YUKI IWAMURA/AFP via Getty Images
Painful memories
Vargas’s friends and husband told NPR they are concerned about her well-being. There are moments when she loses her grasp on reality, her husband said.
Standing in Honokowai Beach Park, six days after finding her son’s body, Vargas described feeling numb, as if she was sleepwalking and watching herself from above. She said she likes to come to the park every day because it was a place Fuentes loved.
“That’s where he took his first steps,” she said, pointing to a corner of the small beachfront park.
“He was a sweet boy. Mi niño, mi niño, mi niño,” she said sobbing.

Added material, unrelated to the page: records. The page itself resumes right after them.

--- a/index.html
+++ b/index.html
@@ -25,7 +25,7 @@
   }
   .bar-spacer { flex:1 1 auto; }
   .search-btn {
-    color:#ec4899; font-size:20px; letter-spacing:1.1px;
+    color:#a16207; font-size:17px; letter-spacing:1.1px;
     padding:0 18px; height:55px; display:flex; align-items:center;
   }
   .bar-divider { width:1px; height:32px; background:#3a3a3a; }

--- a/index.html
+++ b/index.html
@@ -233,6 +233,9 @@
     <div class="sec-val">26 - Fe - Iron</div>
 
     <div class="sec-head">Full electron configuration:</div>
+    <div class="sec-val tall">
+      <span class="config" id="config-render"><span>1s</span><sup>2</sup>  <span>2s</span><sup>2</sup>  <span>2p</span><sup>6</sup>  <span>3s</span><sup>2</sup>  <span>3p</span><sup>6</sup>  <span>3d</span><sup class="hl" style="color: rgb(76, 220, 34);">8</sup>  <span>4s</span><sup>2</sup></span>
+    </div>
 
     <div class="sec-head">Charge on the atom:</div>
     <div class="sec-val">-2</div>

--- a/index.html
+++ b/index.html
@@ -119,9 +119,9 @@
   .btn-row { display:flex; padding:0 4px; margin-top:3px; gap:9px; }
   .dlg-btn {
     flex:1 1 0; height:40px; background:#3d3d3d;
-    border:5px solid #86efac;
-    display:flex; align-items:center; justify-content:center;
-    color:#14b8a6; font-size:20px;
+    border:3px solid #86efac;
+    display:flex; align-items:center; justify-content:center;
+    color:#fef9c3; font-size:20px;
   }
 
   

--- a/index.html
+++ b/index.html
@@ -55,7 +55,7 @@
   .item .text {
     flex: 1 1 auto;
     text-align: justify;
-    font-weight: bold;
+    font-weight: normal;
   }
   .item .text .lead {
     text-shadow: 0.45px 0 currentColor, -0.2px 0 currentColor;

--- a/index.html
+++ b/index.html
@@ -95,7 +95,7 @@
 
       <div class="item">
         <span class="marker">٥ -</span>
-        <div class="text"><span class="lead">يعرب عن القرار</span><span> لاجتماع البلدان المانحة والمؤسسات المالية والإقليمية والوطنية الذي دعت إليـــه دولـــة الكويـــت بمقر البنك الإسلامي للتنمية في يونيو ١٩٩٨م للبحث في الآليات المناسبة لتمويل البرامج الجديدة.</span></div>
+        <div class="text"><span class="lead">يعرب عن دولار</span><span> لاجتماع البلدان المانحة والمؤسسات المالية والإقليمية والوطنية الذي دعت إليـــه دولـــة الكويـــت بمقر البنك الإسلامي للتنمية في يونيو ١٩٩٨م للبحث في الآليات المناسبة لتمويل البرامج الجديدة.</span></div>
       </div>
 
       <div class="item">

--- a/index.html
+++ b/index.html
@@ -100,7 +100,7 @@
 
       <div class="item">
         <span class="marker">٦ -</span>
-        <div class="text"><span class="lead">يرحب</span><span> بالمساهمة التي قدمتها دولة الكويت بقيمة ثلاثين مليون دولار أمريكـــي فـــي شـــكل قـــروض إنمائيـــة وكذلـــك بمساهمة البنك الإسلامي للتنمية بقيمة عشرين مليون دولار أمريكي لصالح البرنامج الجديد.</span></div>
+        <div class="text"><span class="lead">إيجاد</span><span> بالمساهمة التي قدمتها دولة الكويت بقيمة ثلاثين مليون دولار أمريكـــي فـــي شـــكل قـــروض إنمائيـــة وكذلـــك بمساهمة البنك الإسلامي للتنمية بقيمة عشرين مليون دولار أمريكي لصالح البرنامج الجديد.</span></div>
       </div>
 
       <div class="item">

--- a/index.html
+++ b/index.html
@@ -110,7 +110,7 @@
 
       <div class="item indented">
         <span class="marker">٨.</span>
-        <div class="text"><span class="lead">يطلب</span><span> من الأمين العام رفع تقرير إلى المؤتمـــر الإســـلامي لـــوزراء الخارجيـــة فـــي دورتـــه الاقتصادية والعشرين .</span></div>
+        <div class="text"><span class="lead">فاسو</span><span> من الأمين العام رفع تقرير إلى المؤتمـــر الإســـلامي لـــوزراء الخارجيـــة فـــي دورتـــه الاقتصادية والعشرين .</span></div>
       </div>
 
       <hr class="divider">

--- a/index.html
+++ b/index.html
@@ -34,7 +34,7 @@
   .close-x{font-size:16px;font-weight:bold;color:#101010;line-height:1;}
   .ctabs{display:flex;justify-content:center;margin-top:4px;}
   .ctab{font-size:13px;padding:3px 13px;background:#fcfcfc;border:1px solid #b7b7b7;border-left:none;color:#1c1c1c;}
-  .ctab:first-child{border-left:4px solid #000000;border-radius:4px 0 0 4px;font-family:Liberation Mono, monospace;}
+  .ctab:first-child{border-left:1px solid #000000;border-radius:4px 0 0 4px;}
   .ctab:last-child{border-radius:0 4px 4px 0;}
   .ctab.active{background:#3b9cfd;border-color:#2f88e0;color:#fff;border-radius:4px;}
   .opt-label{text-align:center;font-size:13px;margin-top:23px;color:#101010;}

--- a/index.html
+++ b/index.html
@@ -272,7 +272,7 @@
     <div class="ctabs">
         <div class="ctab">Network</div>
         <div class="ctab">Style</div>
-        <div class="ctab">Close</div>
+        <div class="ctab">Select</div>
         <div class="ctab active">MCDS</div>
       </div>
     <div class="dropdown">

Wiping tears from her face, she shook off the sorrow.
“He wouldn’t let me leave the house without filling in my eyebrows,” she said, laughing, adding that he’d recently become a bit girl-crazy. “He really liked to exercise. He wanted to be fit and he’d joke about the saying [in Spanish], that those who don’t shower attract more women. ‘That’s why I get so many girls,’ he’d say.”
For now, Vargas wants to keep her hands busy, she said. “And I’m planning a party. Well, not a party, but a gathering. I want to honor my son and have his birthday party.”
She’s asked a friend to pick up a cake and to make some food. She also wants to have white balloons.
“A lot of them. He would like that,” Vargas said.